Which lines of the data hold the word "Liberation"? Copy all of them.
======== Material provided
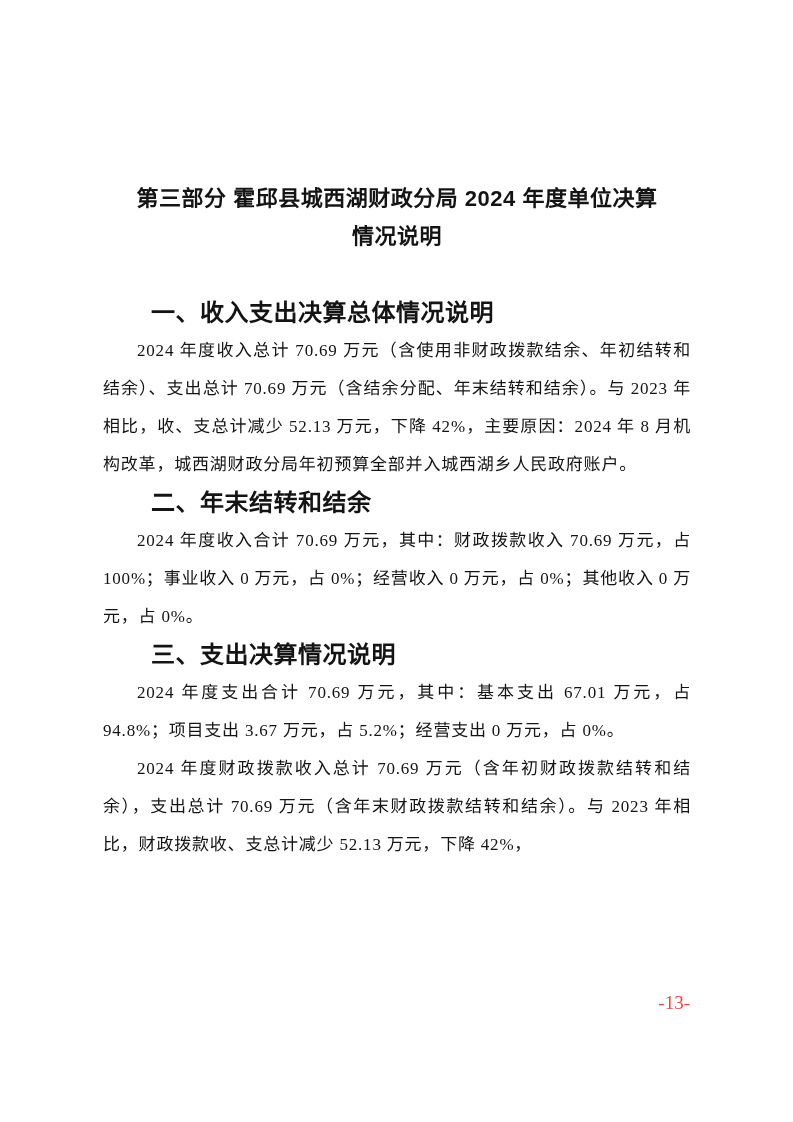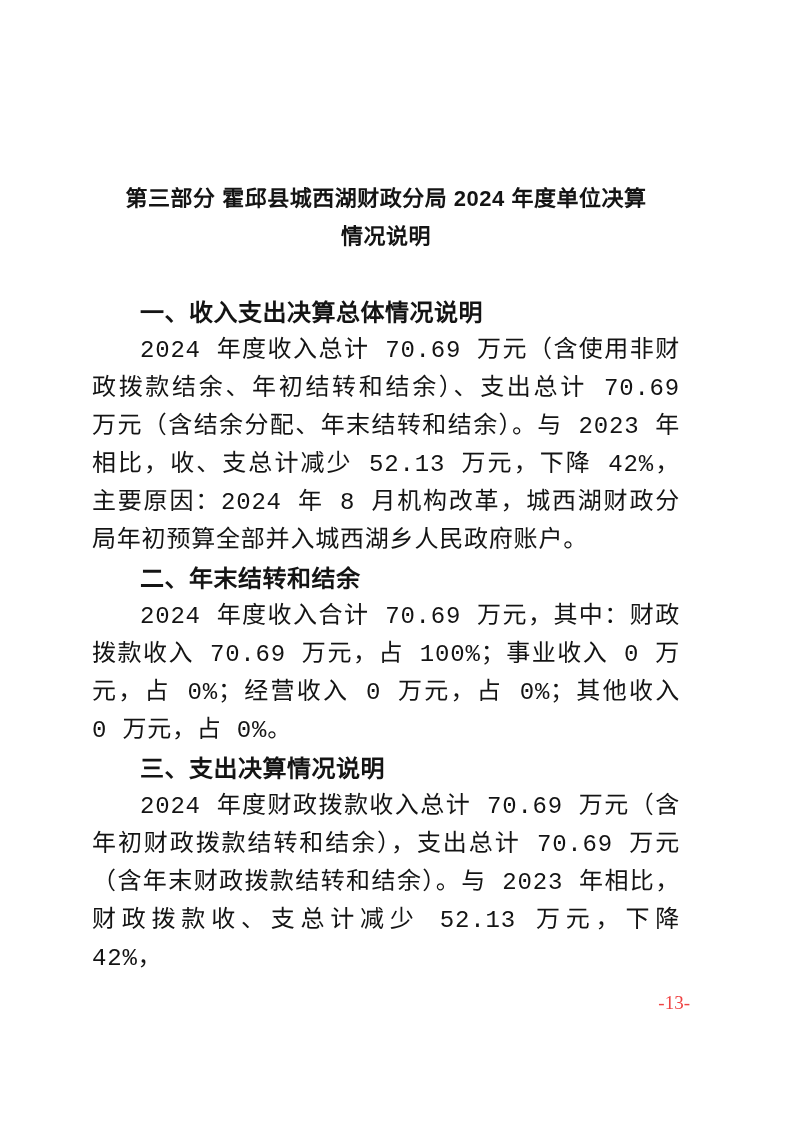--- a/index.html
+++ b/index.html
@@ -18,7 +18,7 @@
   }
   .content {
     position: absolute;
-    left: 92px;
+    left: 103px;
     top: 180px;
     width: 588px;
   }

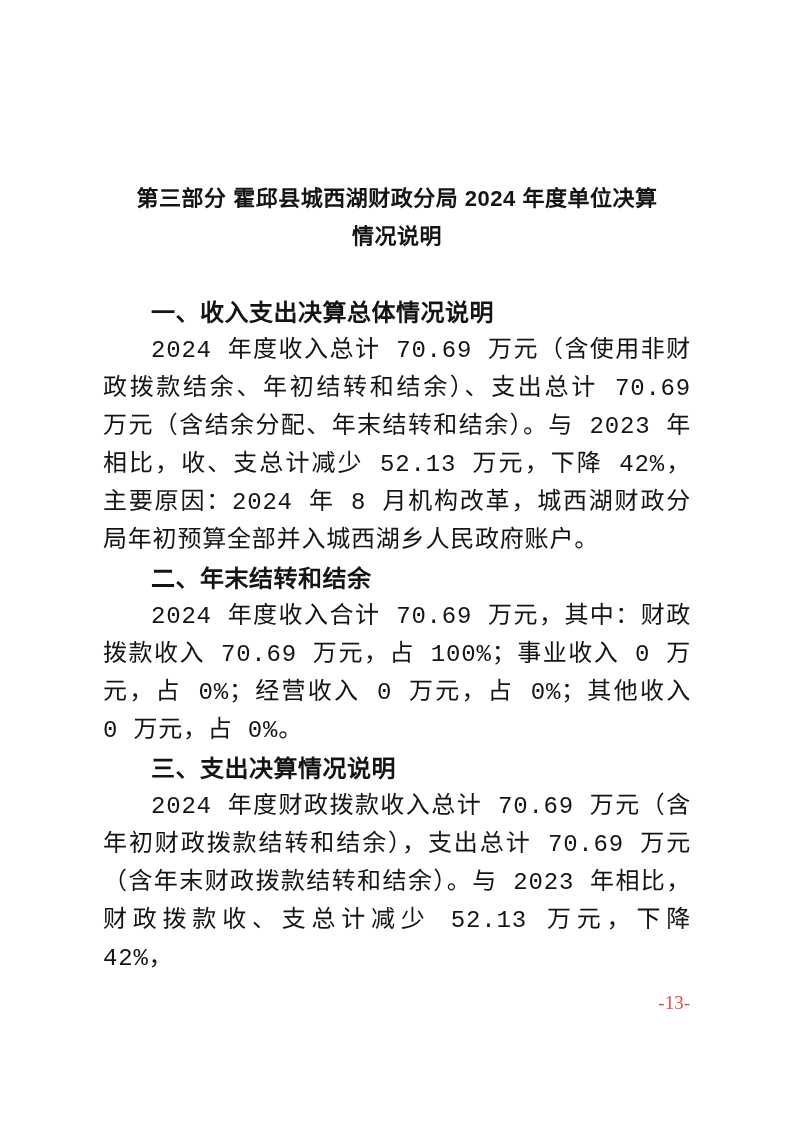--- a/index.html
+++ b/index.html
@@ -42,8 +42,8 @@
     letter-spacing: 0.5px;
   }
   .para {
-    font-family: Liberation Mono, monospace;
-    font-size: 24px;
+    font-family: Liberation Serif, serif;
+    font-size: 17px;
     line-height: 38px;
     text-indent: 2em;
     text-align: justify;

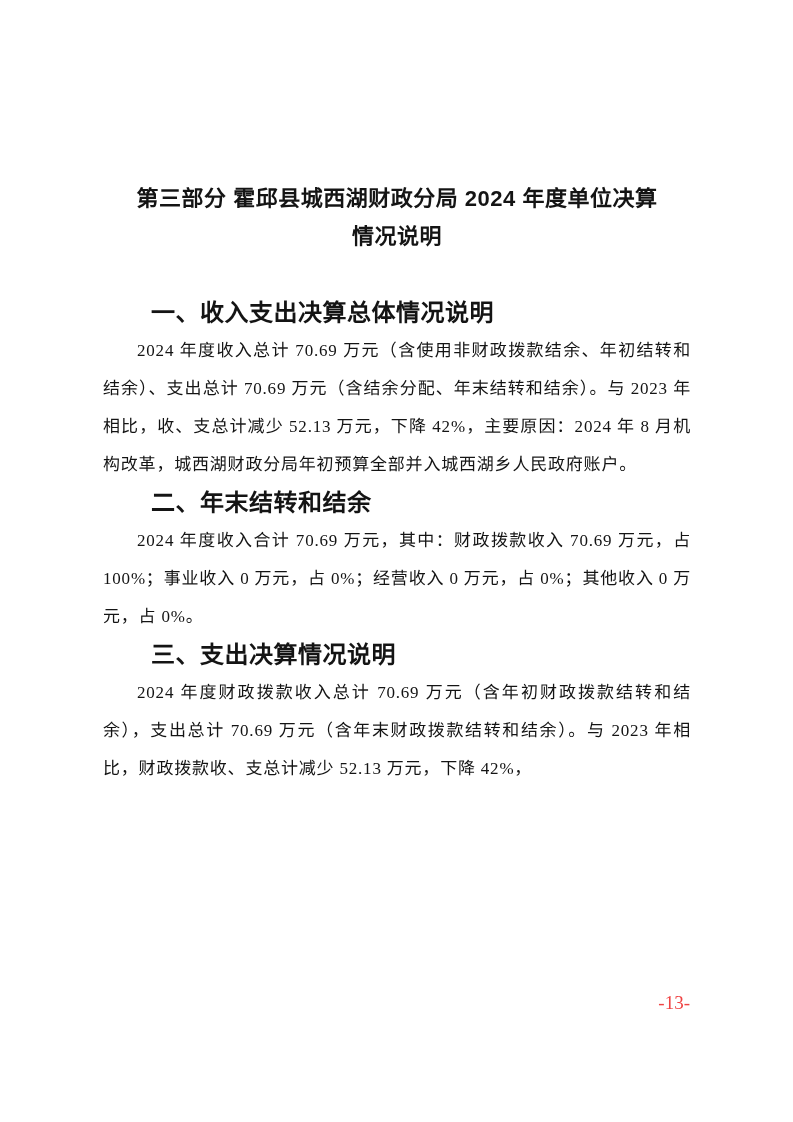--- a/index.html
+++ b/index.html
@@ -78,6 +78,7 @@
     <p class="para">2024 年度收入合计 70.69 万元，其中：财政拨款收入 70.69 万元，占 100%；事业收入 0 万元，占 0%；经营收入 0 万元，占 0%；其他收入 0 万元，占 0%。</p>
 
     <div class="section-heading">三、支出决算情况说明</div>
+    <p class="para">2024 年度支出合计 70.69 万元，其中：基本支出 67.01 万元，占 94.8%；项目支出 3.67 万元，占 5.2%；经营支出 0 万元，占 0%。</p>
 
     <p class="para">2024 年度财政拨款收入总计 70.69 万元（含年初财政拨款结转和结余），支出总计 70.69 万元（含年末财政拨款结转和结余）。与 2023 年相比，财政拨款收、支总计减少 52.13 万元，下降 42%，</p>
================
▶ **Result of the exercise**:
-    font-family: Liberation Mono, monospace;
+    font-family: Liberation Serif, serif;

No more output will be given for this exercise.